Wednesday, May 6, 2009
The Irony of a First Aid Kit
So I was going to try to keep this post light and cheery since I am still waiting for Kierkegaard and Nietzsche to comment on that last one. Tonight, I was going to tell you about how funny my daughter is. I was going to share stories about a recent trip with her to the mall and tell you how a three year old can really put you in your place. Here is a little of what I was going to post…We were walking through the mall and she was telling me about all the things you can do and see there, like Julie your cruise director.
The conversation went like this:
A: [passing Sephora - with a flourish] “…and this is where you can go to get your make up done.”
Me: “Oh yeah?”
A: “Yes. You can come here to get a new look.” [pause] “You should go there.”
Me: “To get a new look? I thought I already had a new look.” [posing, showing off my new figure.]
A: “Yes. But you don’t have a stylish look.”
A: “Yes. Really.”
Then she gave me the head shake and shrug that says, “sorry to be the bearer of bad news, but…” Do you believe this kid? Conversations like this happen all the time when she is around. She is quite a character. She is also a very good girl. She has always been our “easy” one.
This goodness and easiness may have led to today’s 911 call. Let me first say that everyone is fine but we did have a bit of a scare. Today after school, my son had a friend over. They were playing ball in the backyard. I had been pushing my daughter on the swings and chatting on the phone with my son’s friend’s mom. My daughter and I headed into the house. Like I said, she’s the easy one. She’s always been able to entertain herself and I never worry about her getting into things she shouldn’t. I do get flashes of nervousness when she gets too quiet and I also hide scissors because of the fear that she will one day give herself a “stylish new look” – but for the most part, she goes off and plays and I do my thing.
So I am straightening up in my room, still on the phone, and I hear her start to cry a real cry. Moms know what I mean – not a fussy cry, but a something’s really wrong cry. So it turns out that she has gotten into a first aid kit that my mother-in-law brought over for me to put in my car. In it was an ammonia inhalant capsule – you know the kind you snap to activate for revival purposes? Well, she activated it all right – with her teeth!
Here is what I want you to ask yourself right now. Do you know your local poison control number? As a new parent, we had all those important numbers posted in perfect penmanship on the side of the refrigerator. Now, even if it had still been posted on the fridge, I would have had to find it under layers of alphabet and Leap Frog magnets, baseball schedules, birthday invitations, and artistic masterpieces. 911…9-1-1…9 - stay calm - 1- should I make her puke? – 1… “911. This call is being recorded. What’s your emergency?”
Here are a few more questions to ask yourself. Do you live in a town where they send an ambulance, a police cruiser (or two), a fire truck, AND the fire chief (you know, the guy in the red SUV?) when you call 911? Do you have a lot of caring neighbors who are home at 4 pm? Have you ever had to call a parent to say, “Sorry to end the play date early, but I just poisoned my daughter. Do you mind coming to pick up your child?” Awesome.
So what is most important is my daughter is perfectly healthy. She did have some irritation on her lips and in her mouth and her top lip was also a bit swollen from the pop of the capsule. Mostly she was scared and embarrassed. She kept saying, “Don’t tell them what I did.” So I told her that Mommy made a big mistake leaving that there where children could get to it. She thought this was funny and asked if I thought Daddy would be mad at me. I do need to reflect on why this type of stuff happens on my watch and not his.

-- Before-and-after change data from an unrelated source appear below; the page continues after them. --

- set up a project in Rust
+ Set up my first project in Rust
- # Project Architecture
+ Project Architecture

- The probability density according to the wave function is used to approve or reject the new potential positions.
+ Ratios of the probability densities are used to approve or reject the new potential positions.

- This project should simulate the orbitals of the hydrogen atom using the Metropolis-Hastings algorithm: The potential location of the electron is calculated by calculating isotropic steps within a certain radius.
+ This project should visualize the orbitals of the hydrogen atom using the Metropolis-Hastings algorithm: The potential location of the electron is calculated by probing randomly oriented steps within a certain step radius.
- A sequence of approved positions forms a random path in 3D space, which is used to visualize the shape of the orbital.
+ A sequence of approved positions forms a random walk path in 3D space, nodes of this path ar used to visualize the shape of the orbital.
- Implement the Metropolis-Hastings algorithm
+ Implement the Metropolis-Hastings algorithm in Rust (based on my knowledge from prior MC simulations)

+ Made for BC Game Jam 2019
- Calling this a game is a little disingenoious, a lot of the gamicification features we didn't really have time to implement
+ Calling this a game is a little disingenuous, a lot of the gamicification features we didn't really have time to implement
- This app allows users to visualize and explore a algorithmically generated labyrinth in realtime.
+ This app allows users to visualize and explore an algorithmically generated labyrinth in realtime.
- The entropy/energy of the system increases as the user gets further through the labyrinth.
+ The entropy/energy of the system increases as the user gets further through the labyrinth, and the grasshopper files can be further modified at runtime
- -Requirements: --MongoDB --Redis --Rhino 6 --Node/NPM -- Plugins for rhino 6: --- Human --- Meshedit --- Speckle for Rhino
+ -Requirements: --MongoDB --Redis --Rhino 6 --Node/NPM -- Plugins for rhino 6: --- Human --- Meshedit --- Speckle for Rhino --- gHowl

Needless to say, I really had to think today about all the other dangers around my house. Because we have never really had to worry about the little one, we have become a bit complacent. Not good. After the dust settled and I apologized to all the neighbors (“Thank you!” wave. smile. “Nothing to see here!”) and promised my son’s friend’s mother that I would only try to poison my own children and it was safe to come back another day, I began re-childproofing the house. Luckily the other mom is a friend of mine who has 3 boys – she totally gets it – and my neighbors did not ask the police to further investigate my shaky parenting. We have had 911 calls in the past but it has been almost 5 years since our last one – another stellar parenting moment – when I locked my keys in my car on a 90+ degree day, with my then 2 year old son strapped into his car seat (the keys were on the seat, not in the ignition with the AC going). I actually drove to the hospital on the day that I shut my daughter’s finger in the public bathroom door at the craft store – so no 911 that day. We didn’t have to call later that afternoon either when she removed the cast herself. “Here, Mama. I don’t like this.”

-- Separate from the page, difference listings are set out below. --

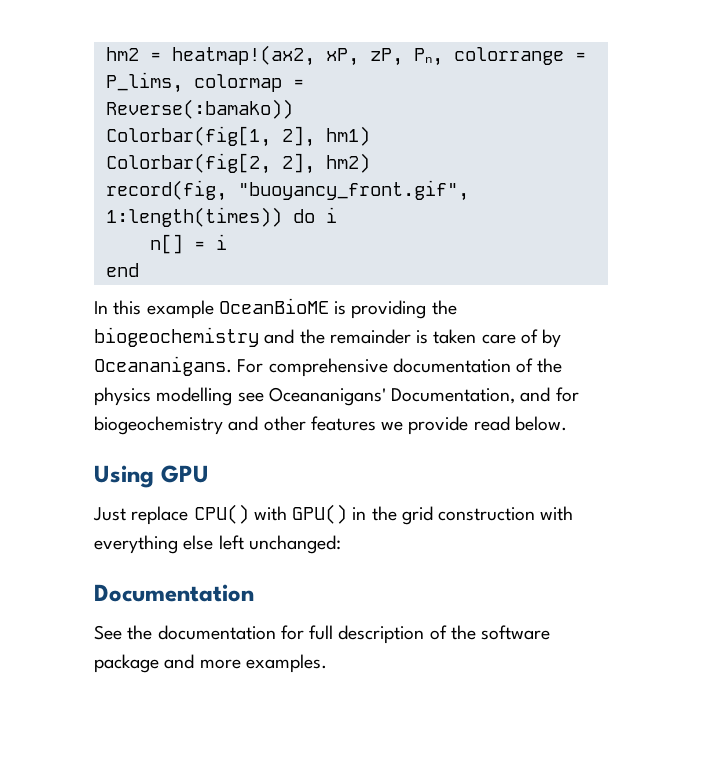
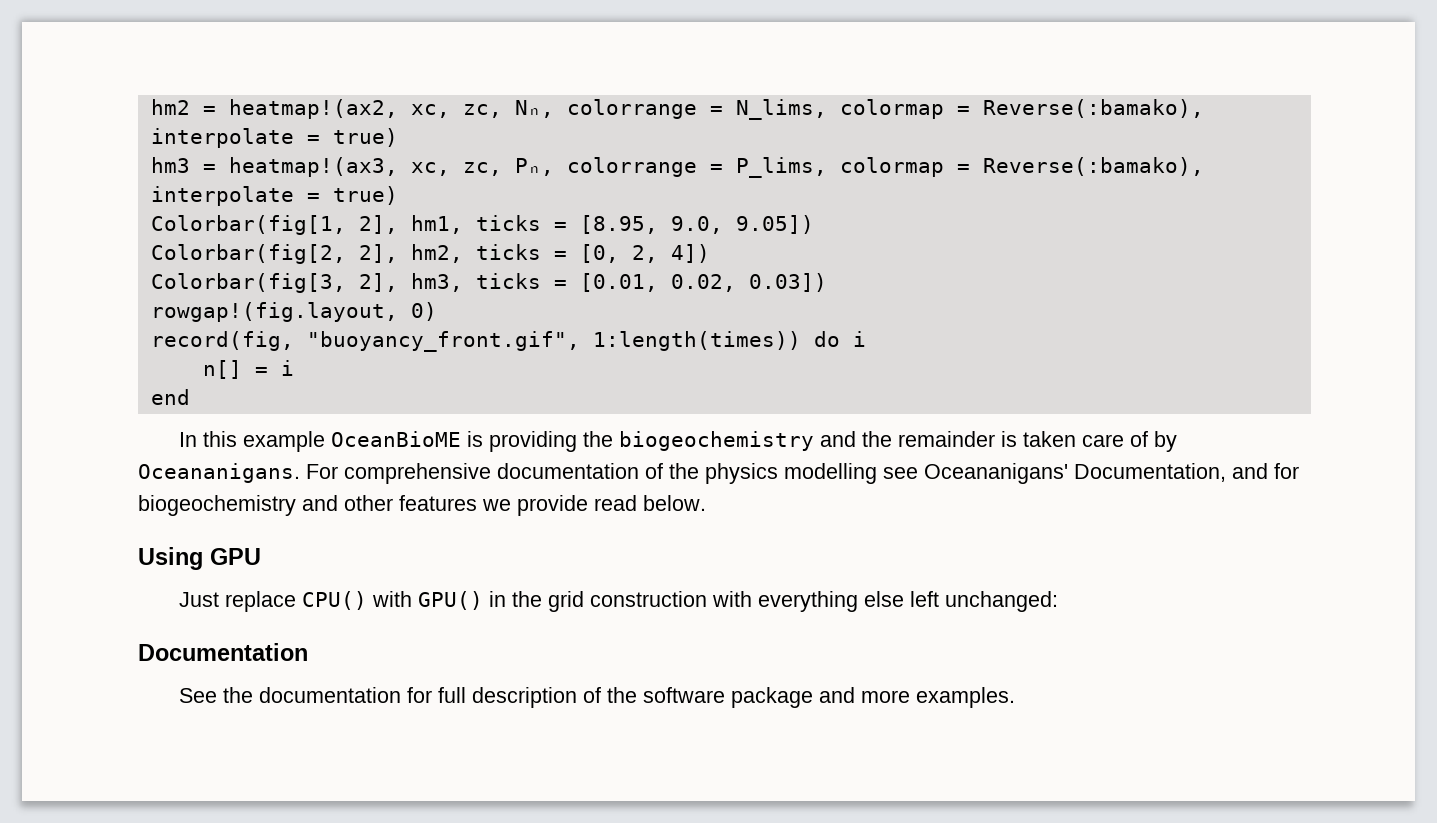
- hm2 = heatmap!(ax2, xP, zP, Pₙ, colorrange = P_lims, colormap =
- Reverse(:bamako))
- Colorbar(fig[1, 2], hm1)
- Colorbar(fig[2, 2], hm2)
+ hm2 = heatmap!(ax2, xc, zc, Nₙ, colorrange = N_lims, colormap = Reverse(:bamako), interpolate = true)
+ hm3 = heatmap!(ax3, xc, zc, Pₙ, colorrange = P_lims, colormap = Reverse(:bamako), interpolate = true)
+ Colorbar(fig[1, 2], hm1, ticks = [8.95, 9.0, 9.05])
+ Colorbar(fig[2, 2], hm2, ticks = [0, 2, 4])
+ Colorbar(fig[3, 2], hm3, ticks = [0.01, 0.02, 0.03])
+ rowgap!(fig.layout, 0)

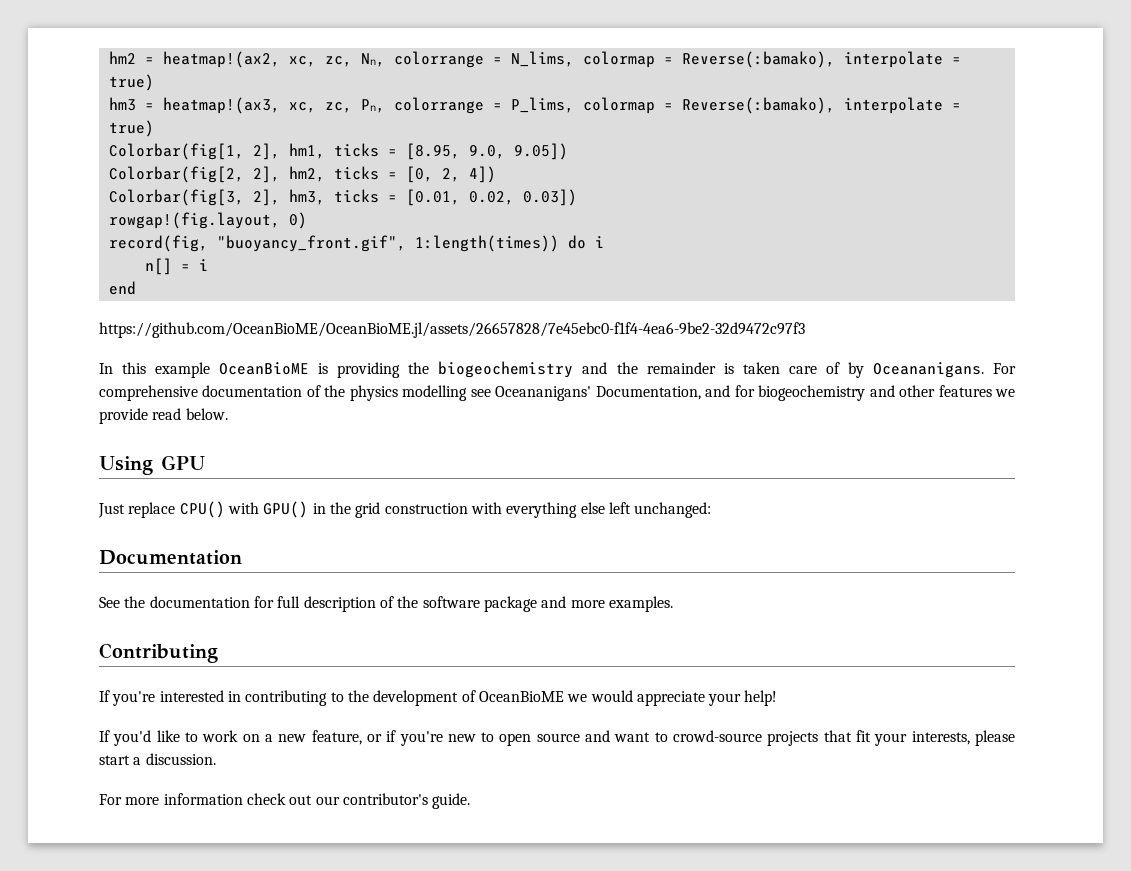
+ https://github.com/OceanBioME/OceanBioME.jl/assets/26657828/7e45ebc0-f1f4-4ea6-9be2-32d9472c97f3
+ Contributing
+ If you're interested in contributing to the development of OceanBioME we would appreciate your help!
+ If you'd like to work on a new feature, or if you're new to open source and want to crowd-source projects that fit your interests, please start a discussion.
+ For more information check out our contributor's guide.

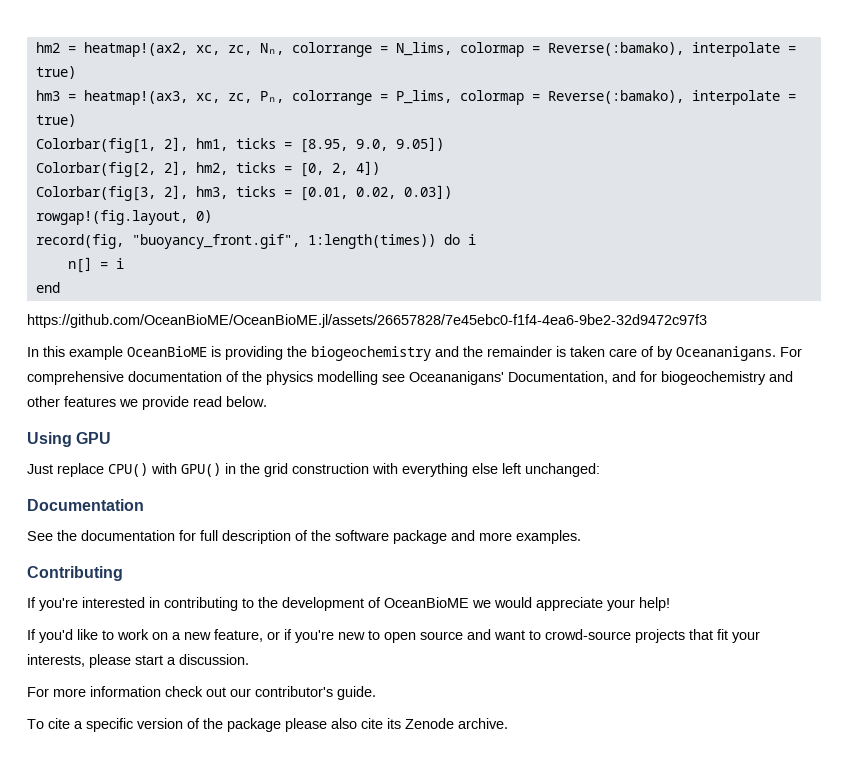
+ To cite a specific version of the package please also cite its Zenode archive.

So as I file away my Mother of the Year Award, I hope that you will take a look around your house and just make sure you are keeping your kids safe. And if your kids are friends with my kids, don’t worry. I am better with other people’s children. They even let me be a teacher.
Again, my daughter is just fine. My son and his friend continued playing ball in the back yard and were unfazed by the whole fiasco, and with some counseling, I will be just fine too.
In case you were wondering, I DID NOT train today.